Filed under: Uncategorized — Tags: , , , , , , — Julia Hubbel @ 12:16 pm

This May was an immersion in Argentinean culture, and while most relate Argentina to great beef, Mendozan wine and the tango, my focus was on the traditional gaucho experience. In my backpack were a brand new pair of tall riding boots, a riding helmet and all the paraphernalia for as many rides as possible, especially in the high country around Bariloche and Mendoza.

In a country where mostly men are the riders and girls are not as encouraged to become horse experts, tourists are taken on group rides that are mostly walking tours on very docile horses. Great, unless you’re a serious rider, which I am. So the trip was a series of often funny moments when there was a bit of a translation between “soy experiencia”- which gauchos often heard and frankly didn’t believe, and then actually seeing you ride, which often meant you scored a better horse.  These guys have seen it all- the fat tourist whose last ride was for five cents on a circus pony being led around a circle and he’s saying he can ride, and he falls off at the trot. You can’t blame them for taking “experience” with a jaundiced ear.

So one gaucho I hired for a two-day solo excursion over a high mountain pass did what I wish they’d all do. Five minutes into our ride, we hit an open patch and before I knew it he was off like a bat out of hell. So was I, right on his heels. At the quarter mile he slid to stop, then turned to watch me handle the stop at a dead run. What I got was a head nod, and a curt “bueno,” which was exceedingly high praise from this man, and I count it as a high point on the trip. From then on, he was gracious, helpful, trained me on tack and saddlery and all aspects of my horse. And I respected him for testing me.

On my final stop, an estancia on the outskirts of Buenos Aires, a lovely family hosted me for nearly five days. Their young daughter Ro rode with me, and at the end of the first day I asked to switch horses with her, not knowing what I was requesting. She hesitated, then agreed. I’d been invited to help herd the horses from the far pastures into the other far pastures.
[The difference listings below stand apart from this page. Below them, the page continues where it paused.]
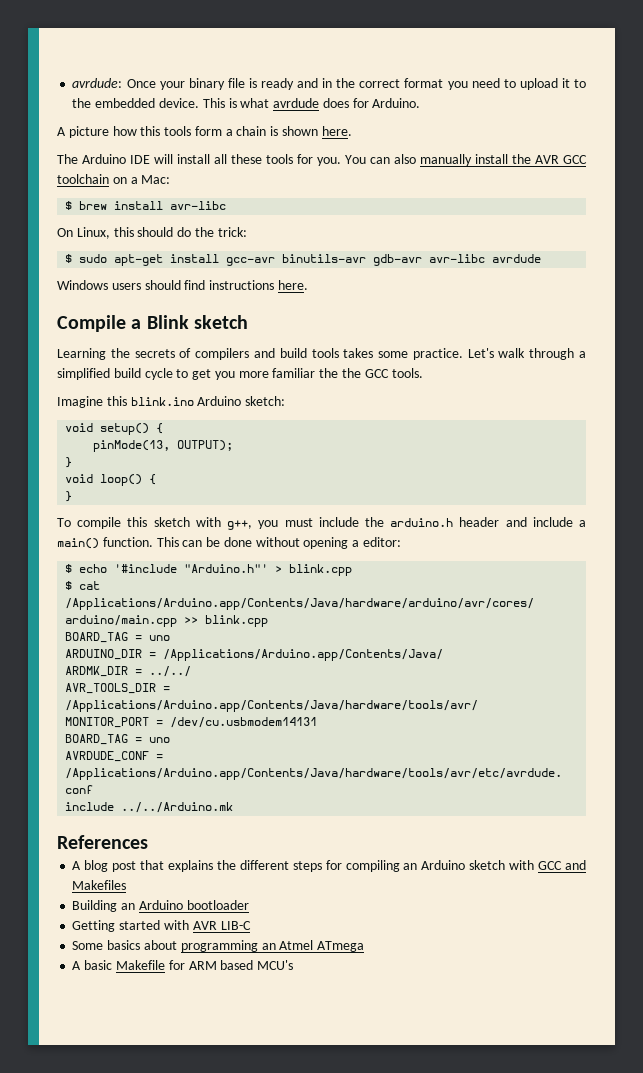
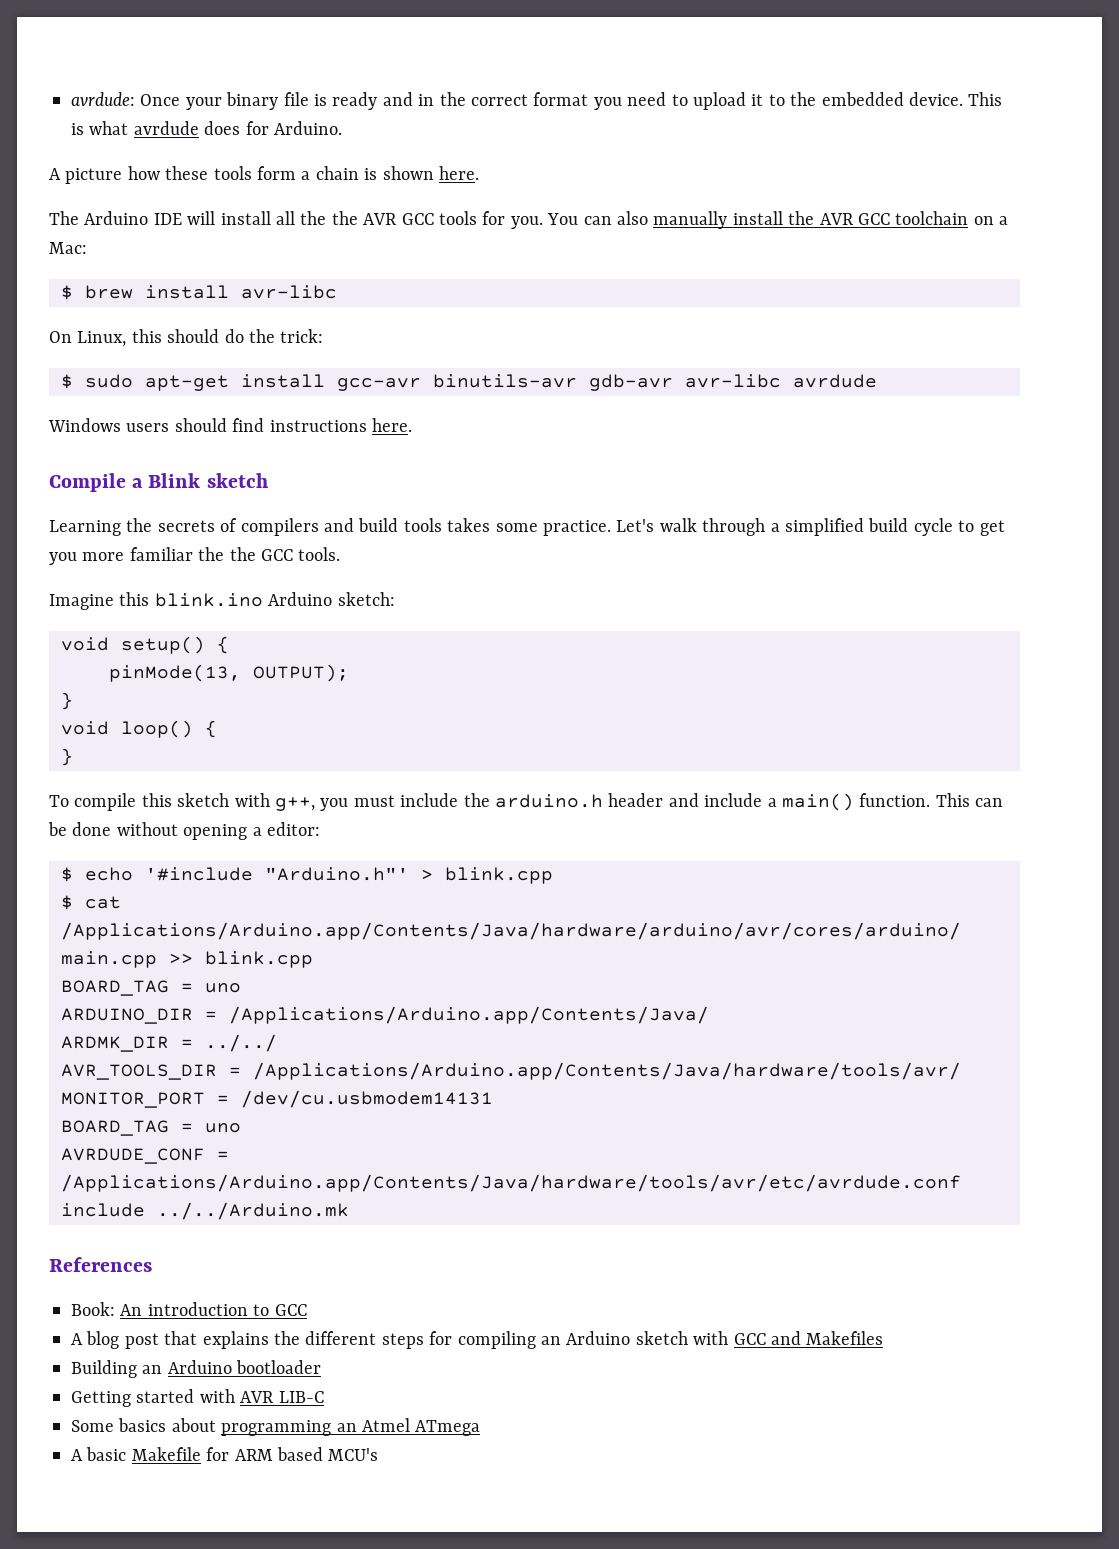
- A picture how this tools form a chain is shown here.
+ A picture how these tools form a chain is shown here.
- The Arduino IDE will install all these tools for you.
+ The Arduino IDE will install all the the AVR GCC tools for you.
+ Book: An introduction to GCC

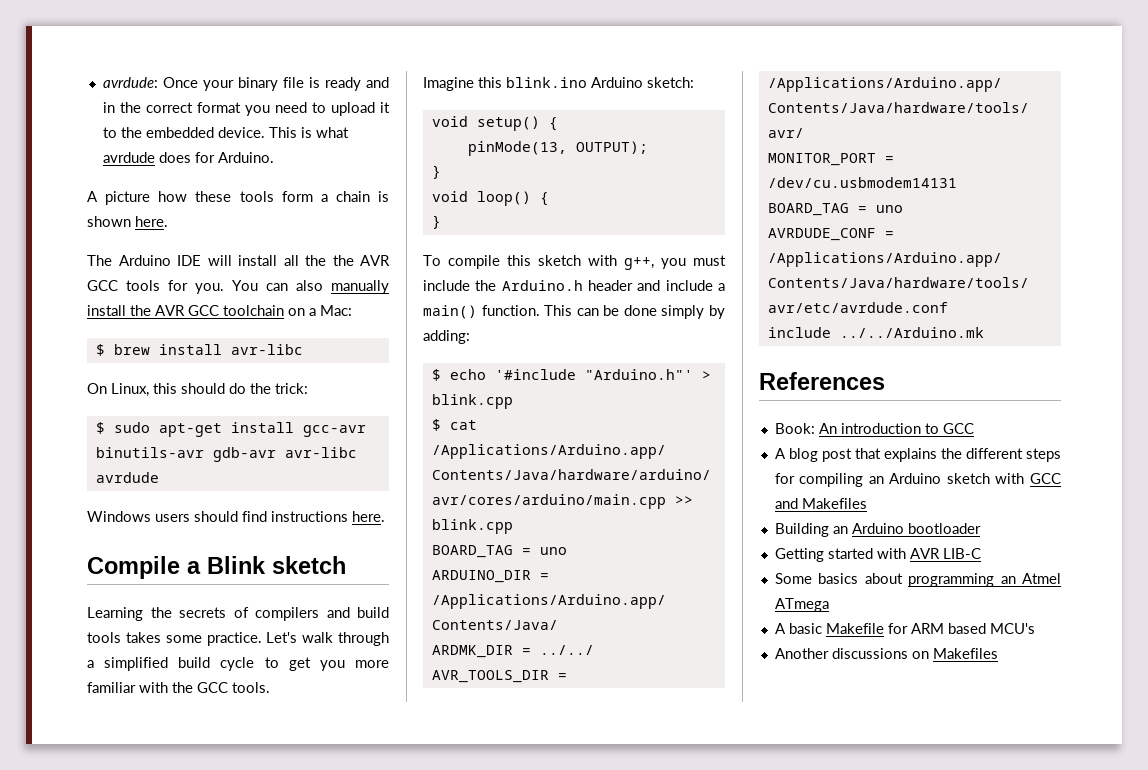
- Let's walk through a simplified build cycle to get you more familiar the the GCC tools.
+ Let's walk through a simplified build cycle to get you more familiar with the GCC tools.
- To compile this sketch with g++, you must include the arduino.h header and include a main() function.
+ To compile this sketch with g++, you must include the Arduino.h header and include a main() function.
- This can be done without opening a editor:
+ This can be done simply by adding:
+ Another discussions on Makefiles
Once I passed through the final gate and gave my animal its head, the next thing I knew my helmet was nearly blown off and I was gripping this plunging creature with all my strength, grinning like a banshee, as we ran flat out for the far stragglers. As they wheeled, we shot right, moving the herd towards the gate.

In an instant, the work was done and all the animals were where they were supposed to be. Delighted, I asked permission to ride this horse for the rest of my time. Ro nodded. The next four days, this smart, agile, lightning fast animal was saddled and ready to go every day, up to almost moments before my ride to the airport.

What I had not known, and found out on my last day, was that this magnificent creature had belonged to the long standing gaucho Don Juan, who had died just the year before. Don Juan was much loved, much revered and respected. His horse was part of the family and the only tie they had to his memory. And he was not available for tourists. For this family to have allowed me to sit on him, much less ride and work him for four days, was a gift of the highest order. Argentina respects history, its traditions and its gaucho ways of riding. Ro apparently had made a case for me and the family had agreed. I had been riding gaucho history, and it moved me to tears.

My Spanish still needs work, but between my pidgin Spanish and their pidgin English we patched together this wonderful story, and it became the single greatest moment for me in Argentina. Their kind words and trust, their gift, reminds me of the generosity of spirit that exists everywhere. Behind all things there is a story, and we cannot take what we experience for granted. Sometimes we don’t always understand what we are being given, and it serves to find out, especially when in another country. And when we do, it might just bring us to our knees- like when a very poor family gives you its only bed, or last bowl of food, out of courtesy. Often cultural WoodFood isn’t spoken outright, but it is there.